Дерзость всегда действовала на Петра. Смелые слова Меншикова охладили его вспышку, он почувствовал в них горькую правду и сразу укротился.

— Ну, полно, Алексашка, полно! — мягко сказал он. — Не гневись да не гонись за каждым словом. Ведь мы свои здесь; побранимся — и все такие же будем. А ты сейчас же на рожон лезешь. Нет того, чтобы помилосердствовать и не раздражать государя…

— Да я, государь, и не для раздражения сказал, — ответил Меншиков, поднимая на Петра взор. — Не впервой мне от тебя за мою службу обиды терпеть.
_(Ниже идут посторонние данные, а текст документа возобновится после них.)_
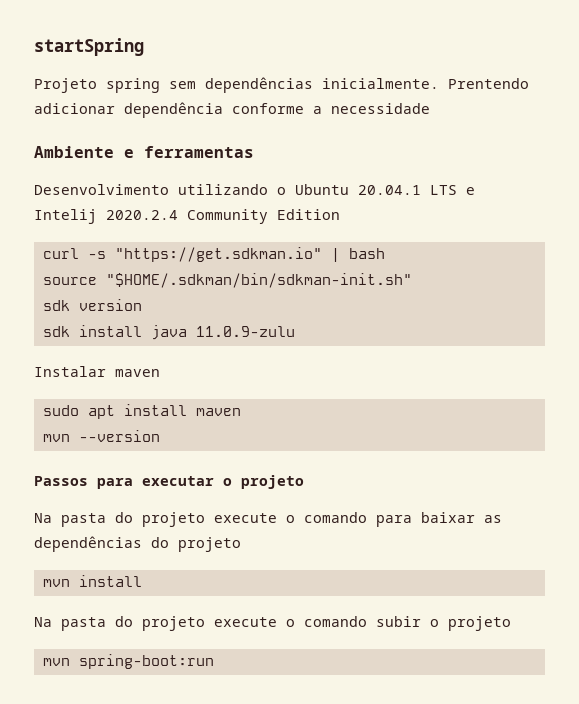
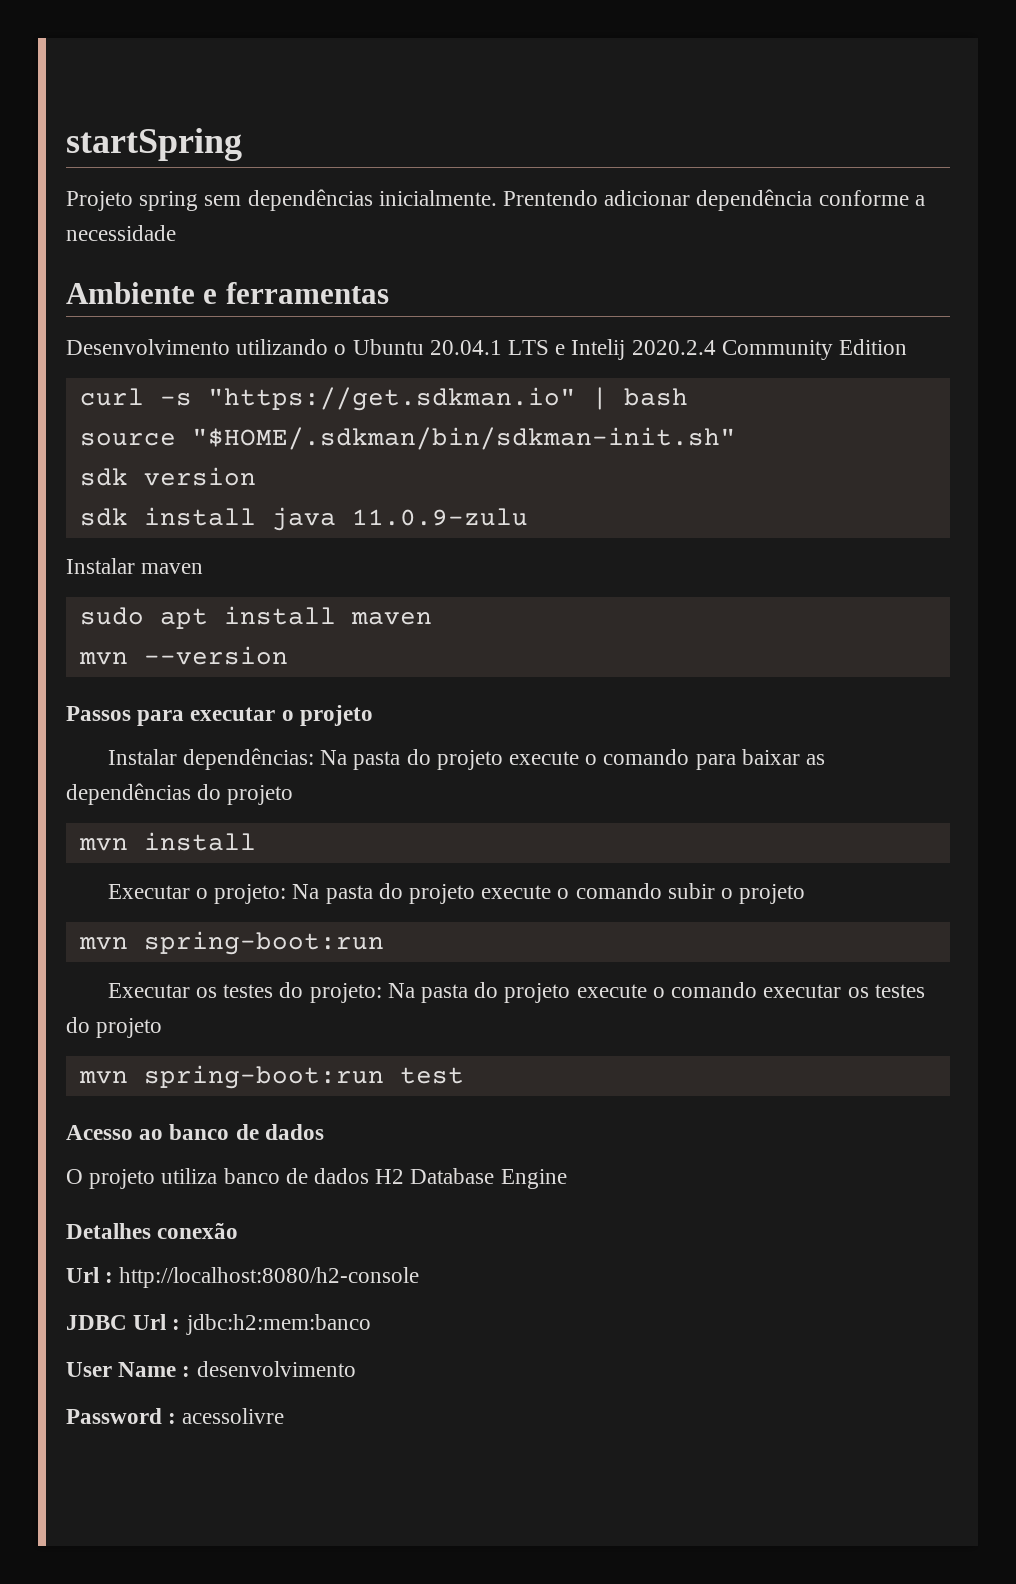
- Na pasta do projeto execute o comando para baixar as dependências do projeto
+ Instalar dependências: Na pasta do projeto execute o comando para baixar as dependências do projeto
- Na pasta do projeto execute o comando subir o projeto
+ Executar o projeto: Na pasta do projeto execute o comando subir o projeto
+ Executar os testes do projeto: Na pasta do projeto execute o comando executar os testes do projeto
+ mvn spring-boot:run test
+ Acesso ao banco de dados
+ O projeto utiliza banco de dados H2 Database Engine
+ Detalhes conexão
+ Url : http://localhost:8080/h2-console
+ JDBC Url : jdbc:h2:mem:banco
+ User Name : desenvolvimento
+ Password : acessolivre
К тому речь веду: покойный-то граф…

— Вытащили его? — перебил его Петр.

— Не в реке же, государь, тело было оставлять, водой бы в Неву унесло, а там в сегодняшний день для рыбьего и рачьего прокормления и без того немало русских негодников плавает.

— Алексашка, перестань! — загремел государь. — Не натягивай струны — лопнуть может.

— Да я к тому сказал, — с еще большей дерзостью ответил Меншиков, — что если такая мертвечина иноземная, которая ласки не помнит, на добро плюет, да рыбам на снедь попадется, так все они, рыбы-то, передохнут…

Петр напрягся. Хорошо он знал своего фаворита, всю его душу вызнал и понимал, что если Меншиков хулит кого-нибудь, хотя и покойного, так разведал про него что-то такое, что ему язык развязывало.

— Говори, Алексашка, что ты сказать мне хотел. Да в обиняках не путайся! Нечего мне тут твои предерзости выслушивать. Довольно, больше не желаю… Дело говори!

— Да ты меня сам, государь, постоянно перебиваешь, а если бы не то, так я давно осмелился бы напомнить тебе, что граф Кенигсек своим лицом королевскую особу представлял, всякие у него тайные бумаги в шатре могут быть, письма от короля Августа и прочее… Вот я, как его из воды вынули, так осмелился и по карманам пошарить и в потайном кармане камзола на груди большой пакет нашел…

— Развертывал? — грозно посмотрел на него царь.

— Смелости не хватило. Да и то сказать: какое мне дело? Вы, помазанники Божии, сами между собой посчитаетесь, а я-то что?.. Мне ваших тайн не знать. Взял я пакет и в шатер Кенигсека отнес, там и тело положено. А к шатру караул приставил, чтобы никто не смел близко подходить. Как повелишь быть? Забрать мне бумаги, или, быть может, сам их возьмешь?